_WHAT IS REQUIRED_
If a line in the listing carries the word "none", return a copy of that line.

#### AVAILABLE DATA ####

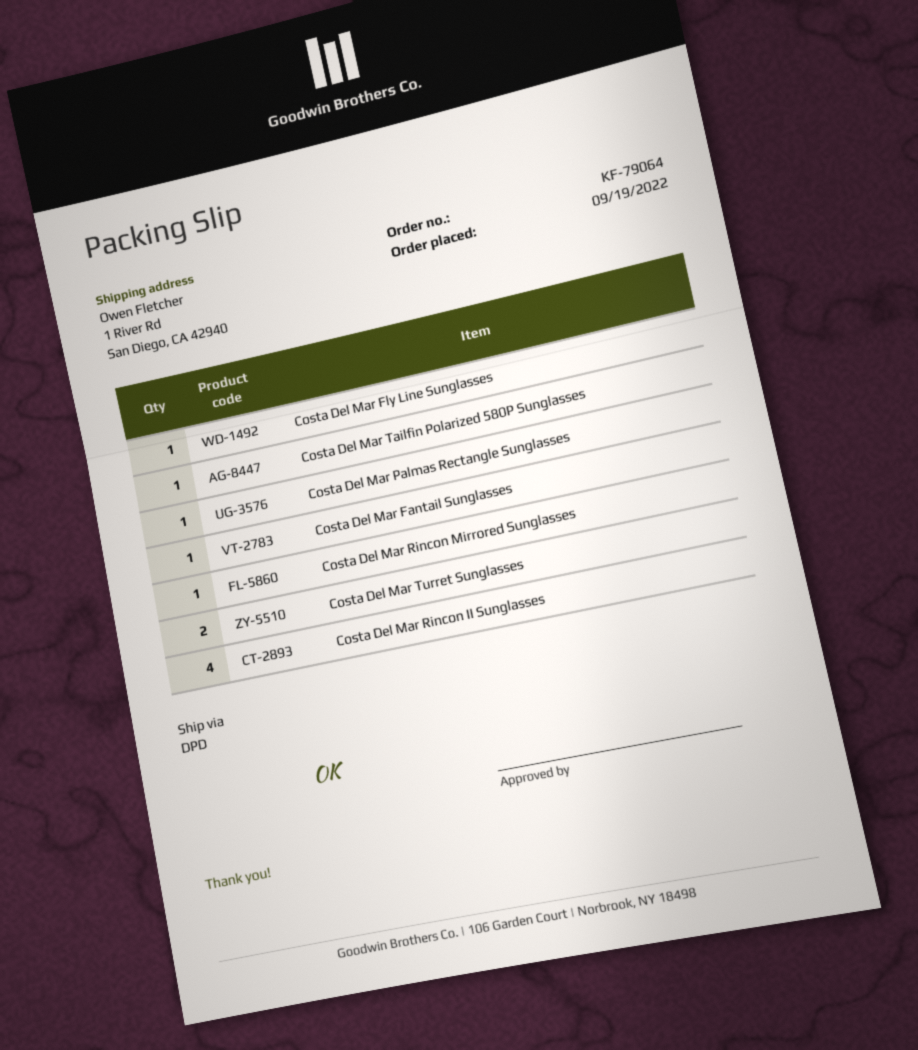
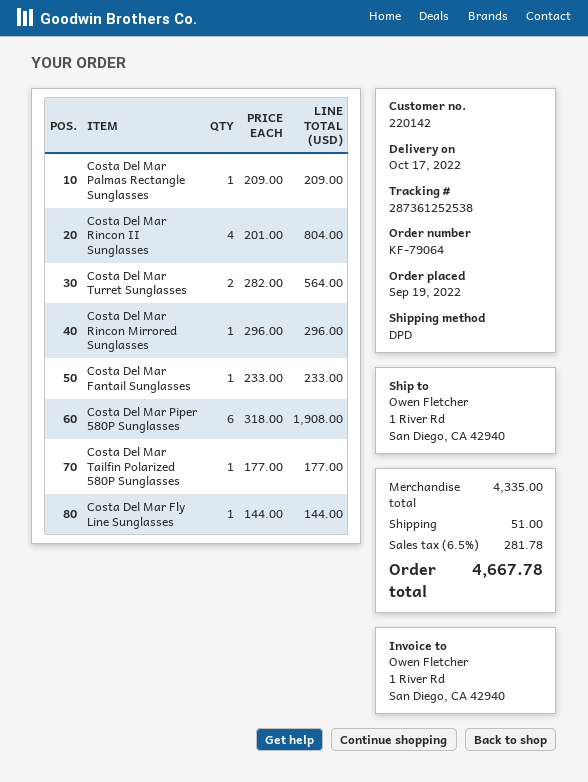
Costa Del Mar Piper 580P Sunglasses: none -> 6

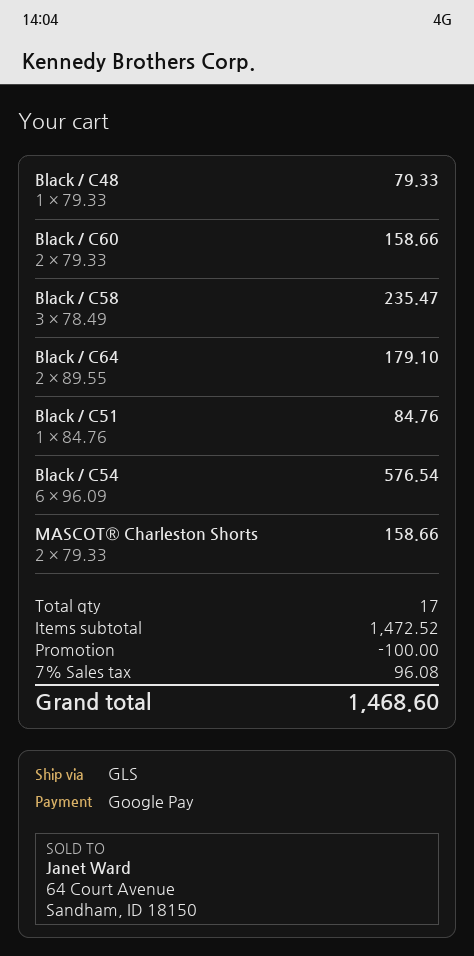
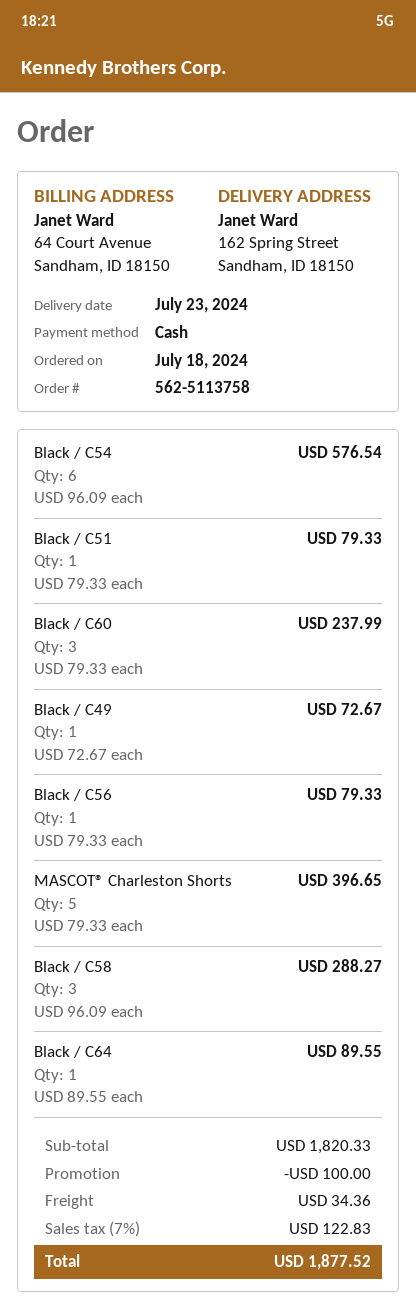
payment method: Google Pay -> cash
Black / C48: 1 x 79.33 = 79.33 -> none
Black / C60: 2 x 79.33 = 158.66 -> 3 x 79.33 = 237.99
Black / C58: 3 x 78.49 = 235.47 -> 3 x 96.09 = 288.27
Black / C64: 2 x 89.55 = 179.10 -> 1 x 89.55 = 89.55
Black / C51: 1 x 84.76 = 84.76 -> 1 x 79.33 = 79.33
MASCOT® Charleston Shorts: 2 x 79.33 = 158.66 -> 5 x 79.33 = 396.65
Black / C49: none -> 1 x 72.67 = 72.67
Black / C56: none -> 1 x 79.33 = 79.33
subtotal: 1472.52 -> 1820.33
shipping: none -> 34.36
tax: 7% = 96.08 -> 7% = 122.83
total: 1468.60 -> 1877.52

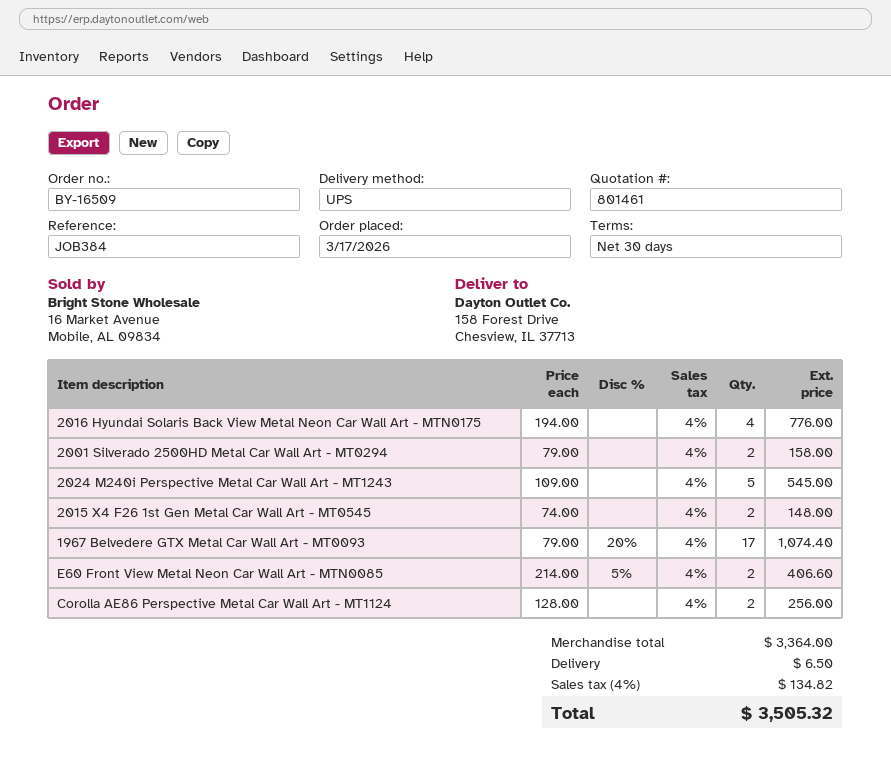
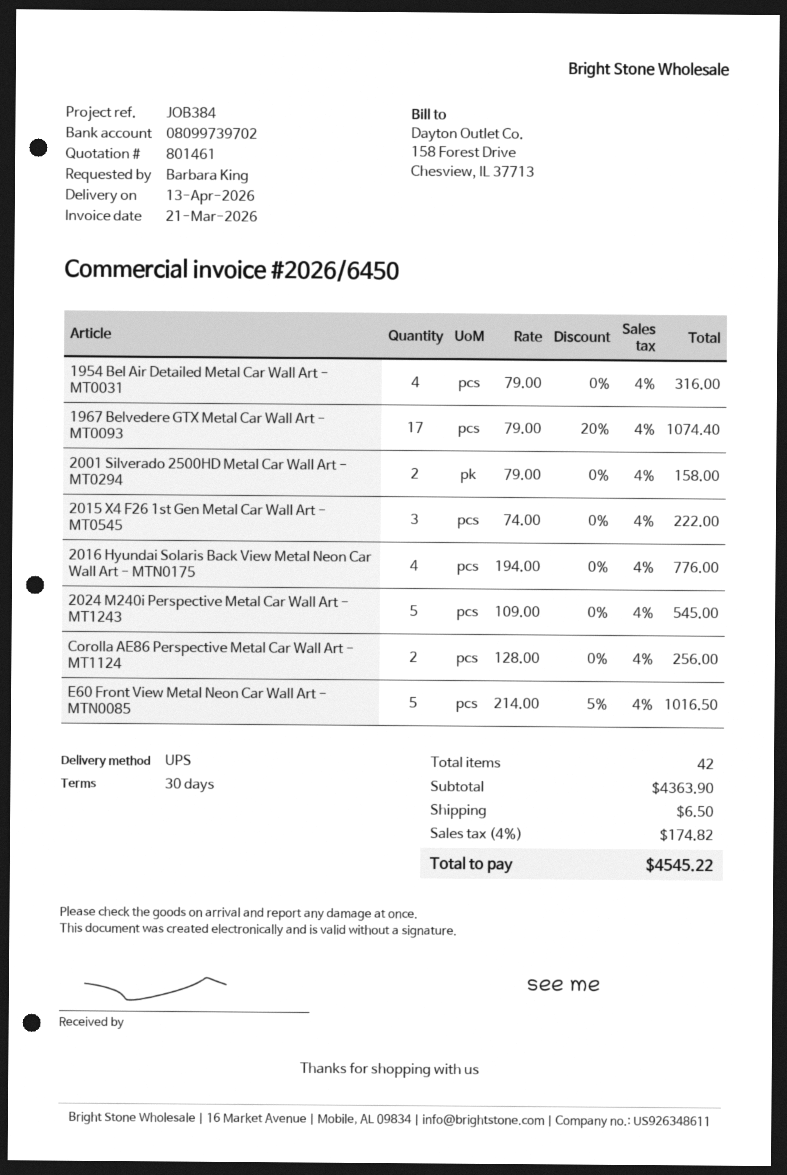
2015 X4 F26 1st Gen Metal Car Wall Art - MT0545: 2 x 74.00 = 148.00 -> 3 x 74.00 = 222.00
E60 Front View Metal Neon Car Wall Art - MTN0085: 2 x 214.00 - 5% = 406.60 -> 5 x 214.00 - 5% = 1016.50
1954 Bel Air Detailed Metal Car Wall Art - MT0031: none -> 4 x 79.00 = 316.00
subtotal: 3364.00 -> 4363.90
tax: 4% = 134.82 -> 4% = 174.82
total: 3505.32 -> 4545.22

####

_SOLUTION FOR THIS EXERCISE_
Costa Del Mar Piper 580P Sunglasses: none -> 6
Black / C48: 1 x 79.33 = 79.33 -> none
Black / C49: none -> 1 x 72.67 = 72.67
Black / C56: none -> 1 x 79.33 = 79.33
shipping: none -> 34.36
1954 Bel Air Detailed Metal Car Wall Art - MT0031: none -> 4 x 79.00 = 316.00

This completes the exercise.